(Saved entries)
───
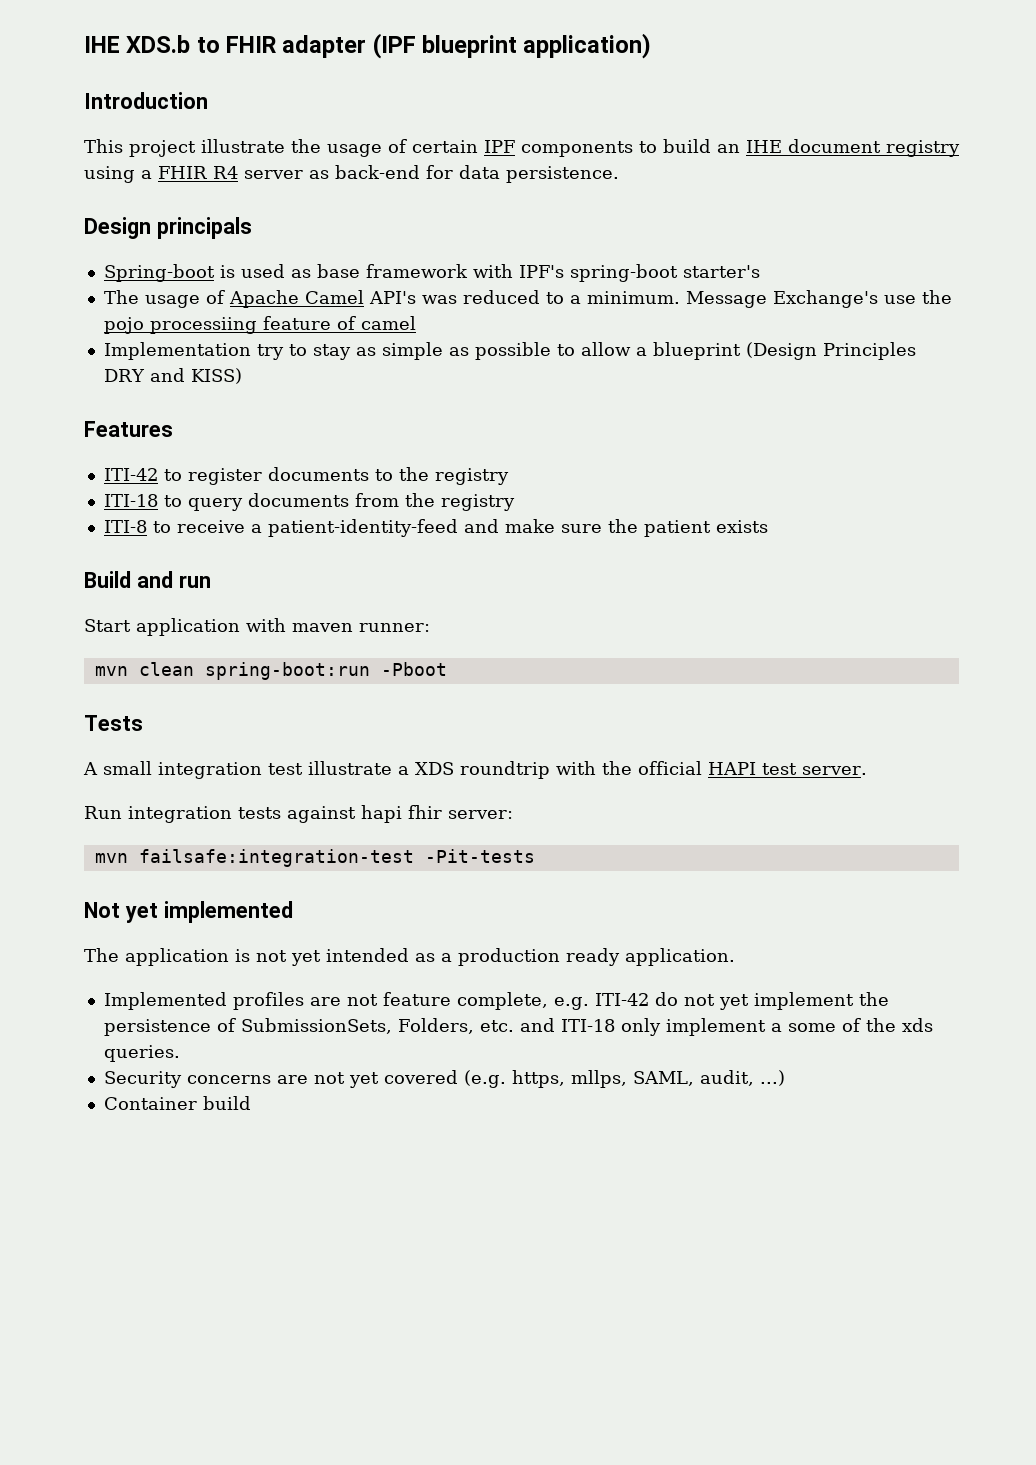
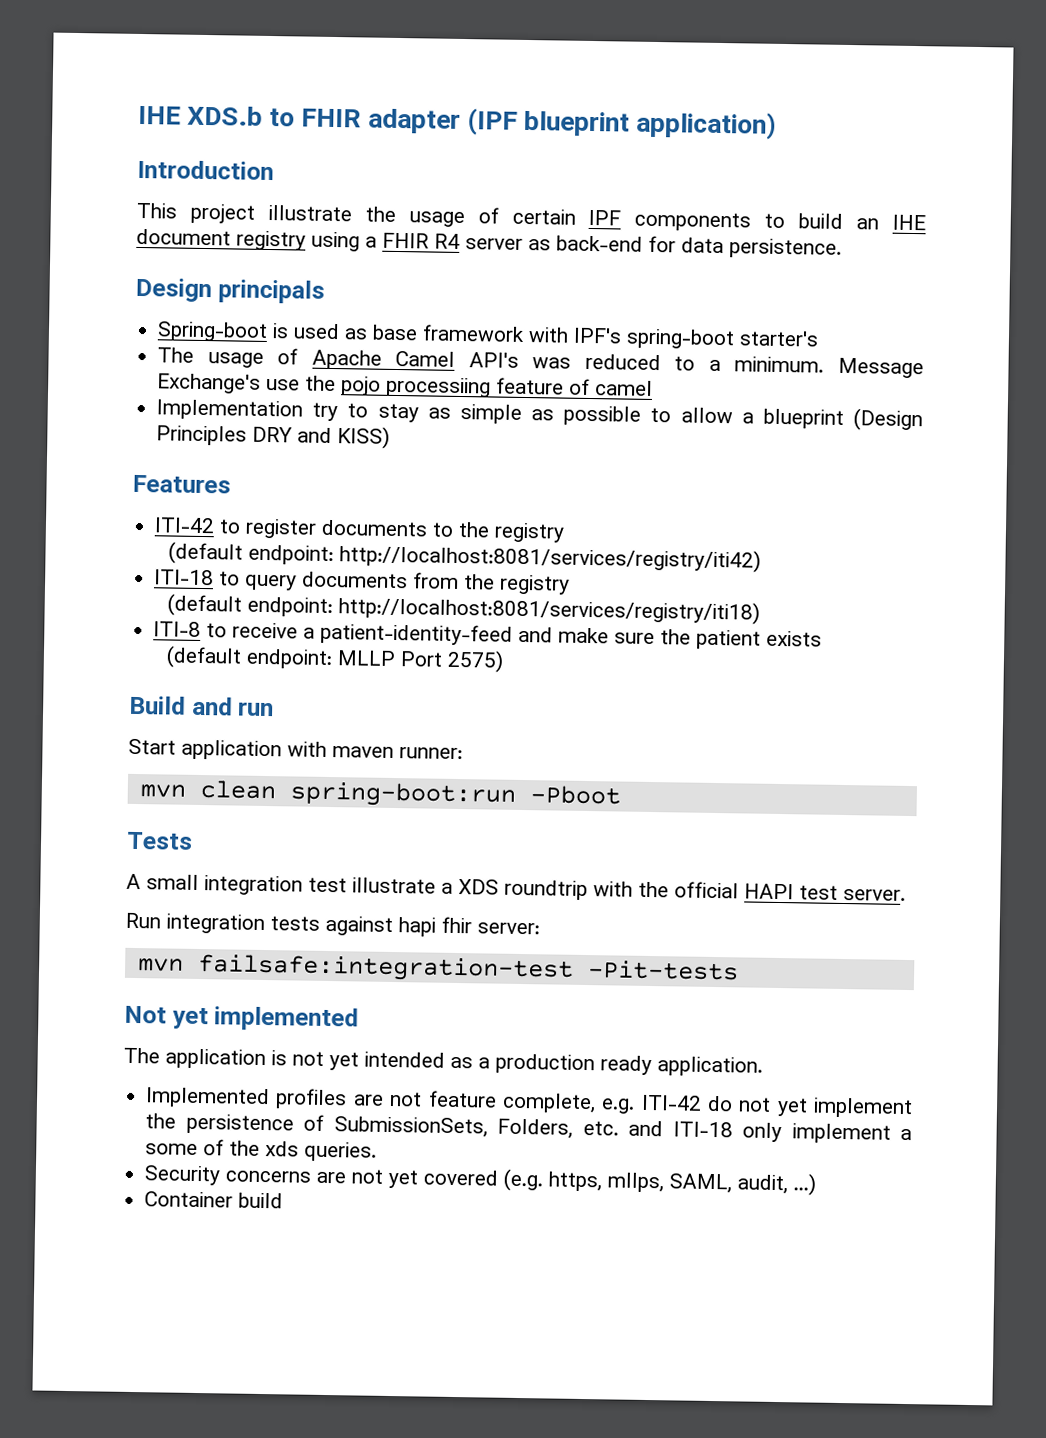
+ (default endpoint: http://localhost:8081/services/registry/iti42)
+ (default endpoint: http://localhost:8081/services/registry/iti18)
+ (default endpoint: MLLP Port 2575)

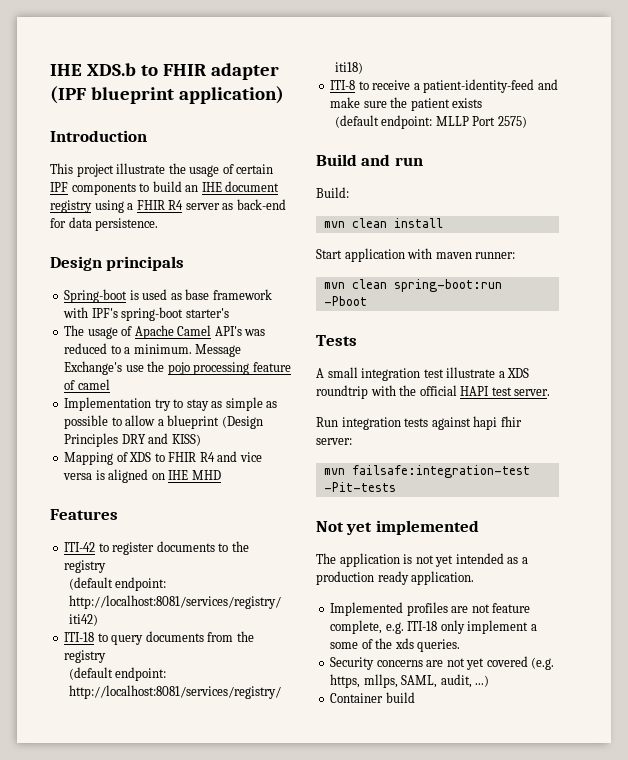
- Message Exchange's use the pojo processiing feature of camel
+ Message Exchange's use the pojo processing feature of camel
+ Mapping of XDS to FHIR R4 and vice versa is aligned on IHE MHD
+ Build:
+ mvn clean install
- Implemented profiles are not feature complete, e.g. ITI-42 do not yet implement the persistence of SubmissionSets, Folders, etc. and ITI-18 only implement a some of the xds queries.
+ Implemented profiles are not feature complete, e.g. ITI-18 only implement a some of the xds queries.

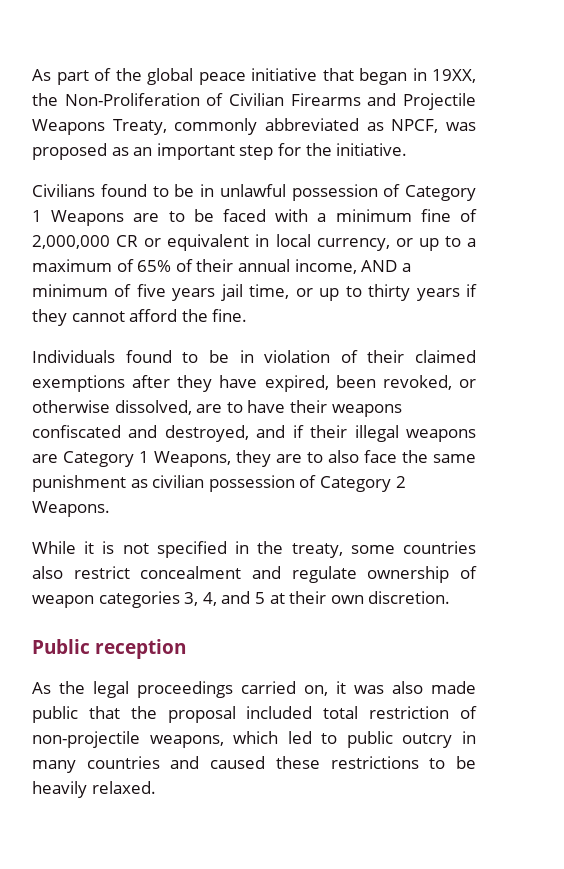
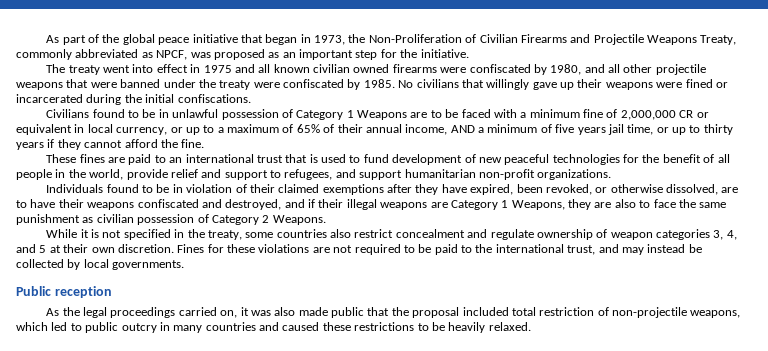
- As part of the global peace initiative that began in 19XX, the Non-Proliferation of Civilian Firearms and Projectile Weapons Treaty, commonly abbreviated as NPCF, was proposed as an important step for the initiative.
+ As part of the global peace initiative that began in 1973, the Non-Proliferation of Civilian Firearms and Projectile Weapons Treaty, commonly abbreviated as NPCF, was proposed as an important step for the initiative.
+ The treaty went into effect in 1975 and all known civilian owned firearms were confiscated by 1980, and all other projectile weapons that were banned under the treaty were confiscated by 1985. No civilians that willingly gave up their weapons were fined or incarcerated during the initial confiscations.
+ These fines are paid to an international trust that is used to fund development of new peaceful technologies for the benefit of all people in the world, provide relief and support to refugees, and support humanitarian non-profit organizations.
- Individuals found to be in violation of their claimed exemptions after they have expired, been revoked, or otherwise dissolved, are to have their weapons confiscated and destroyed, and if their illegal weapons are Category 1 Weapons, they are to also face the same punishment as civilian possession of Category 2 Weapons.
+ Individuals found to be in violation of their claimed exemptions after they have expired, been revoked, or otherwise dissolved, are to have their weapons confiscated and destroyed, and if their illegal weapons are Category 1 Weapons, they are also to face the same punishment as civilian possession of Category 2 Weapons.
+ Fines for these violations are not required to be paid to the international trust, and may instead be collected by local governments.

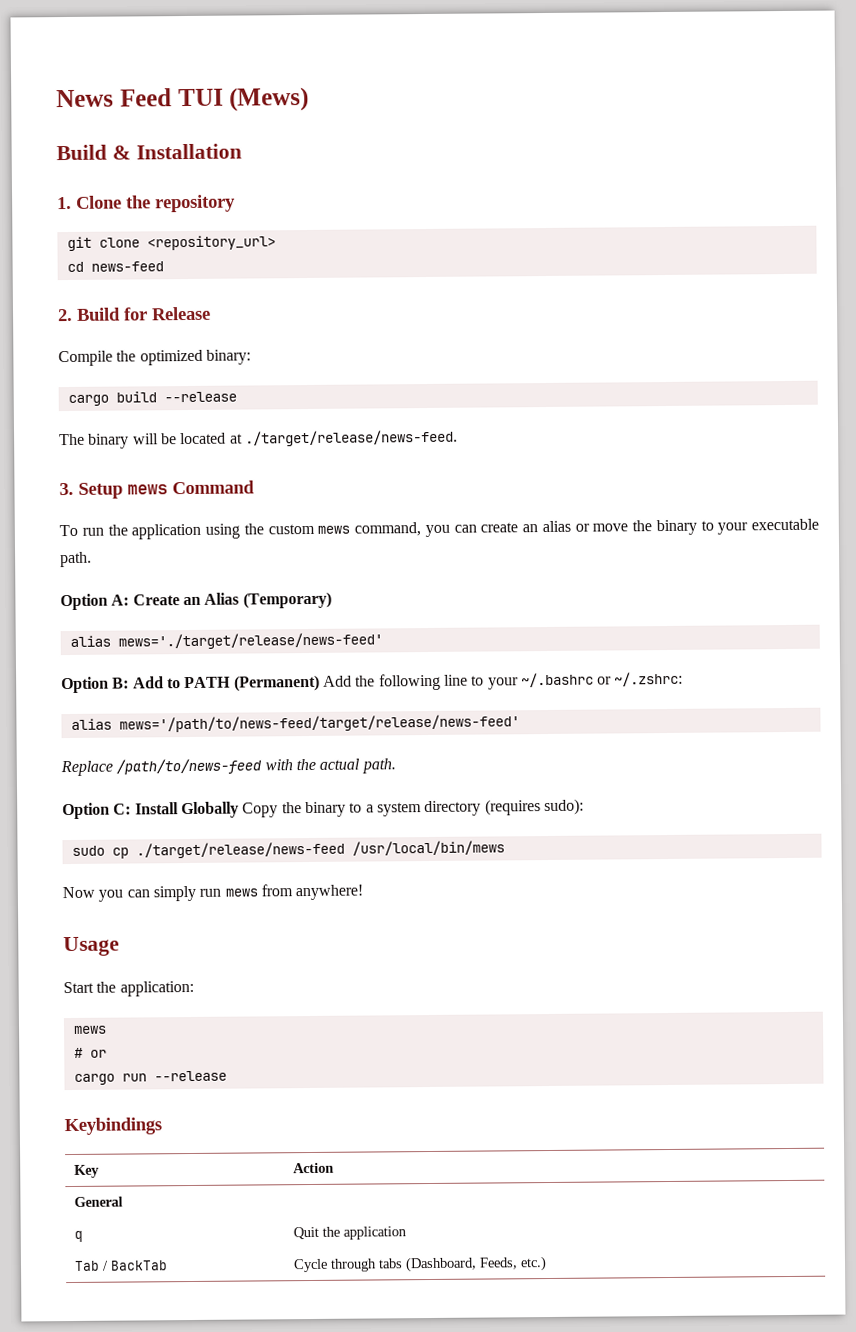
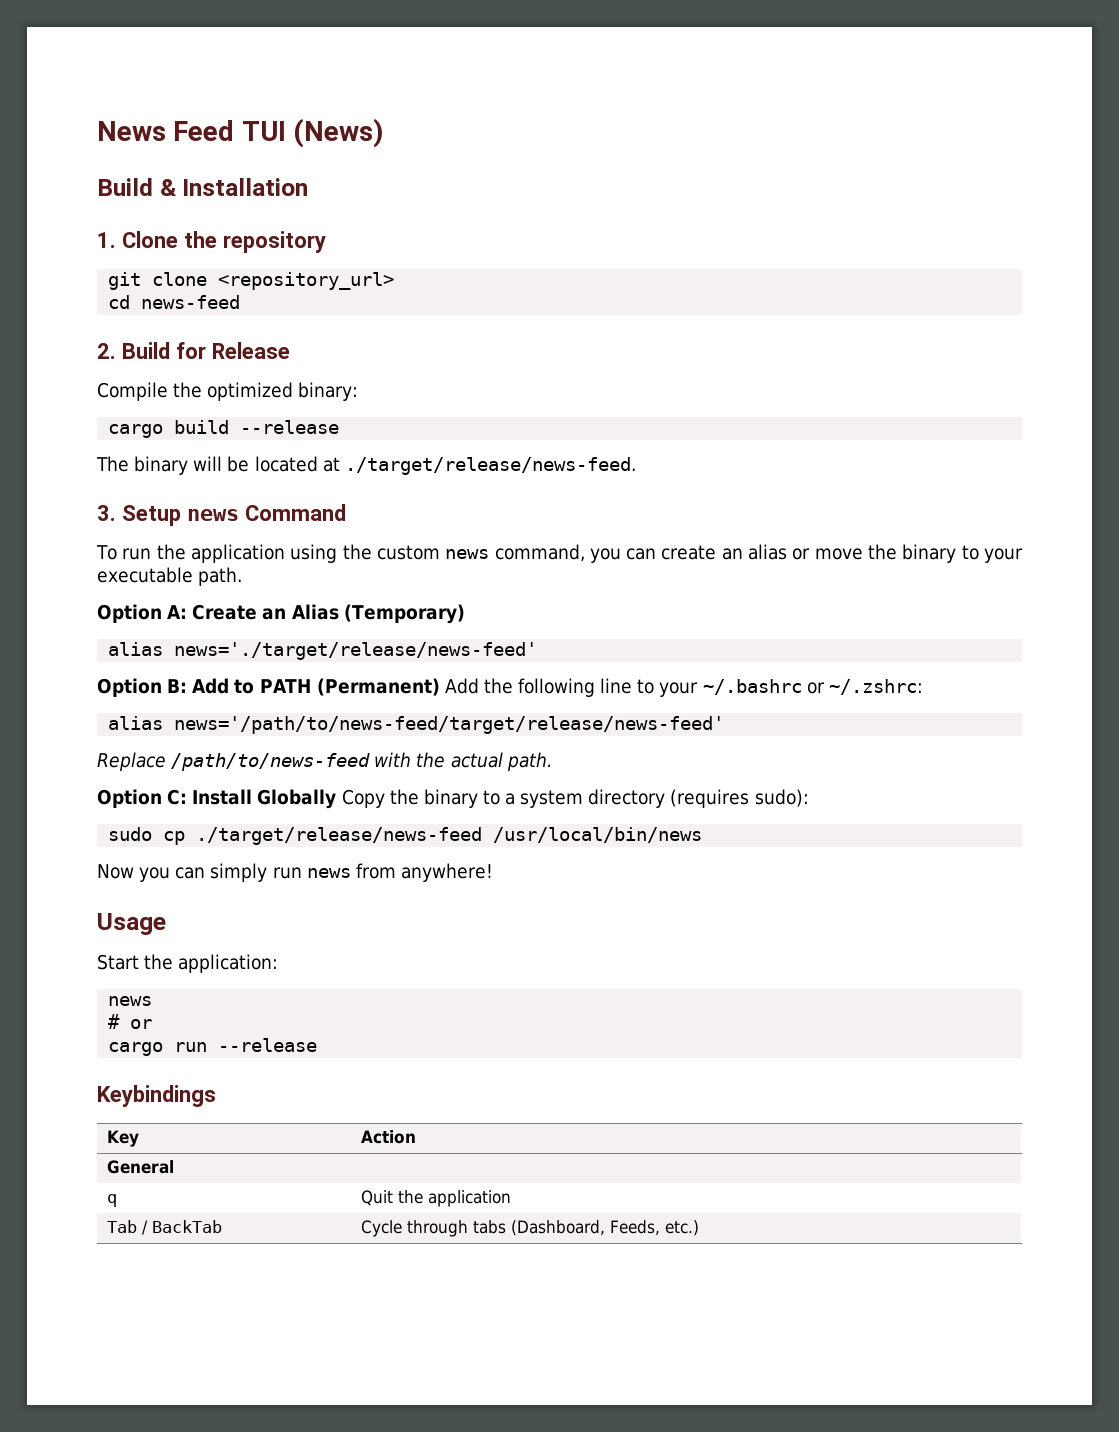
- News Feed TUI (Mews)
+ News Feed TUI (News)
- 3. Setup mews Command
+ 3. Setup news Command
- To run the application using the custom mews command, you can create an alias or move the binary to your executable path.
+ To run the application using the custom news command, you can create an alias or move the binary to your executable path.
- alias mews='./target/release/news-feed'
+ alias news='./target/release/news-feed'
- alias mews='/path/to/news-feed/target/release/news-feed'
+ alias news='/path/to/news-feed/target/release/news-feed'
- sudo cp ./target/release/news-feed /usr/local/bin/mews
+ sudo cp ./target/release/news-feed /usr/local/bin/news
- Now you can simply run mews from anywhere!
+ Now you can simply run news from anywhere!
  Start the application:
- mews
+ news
───
# Exercise directions:
Report, with no additional words, how many lines in the records above contain the word "simply".

# Exercise output:
2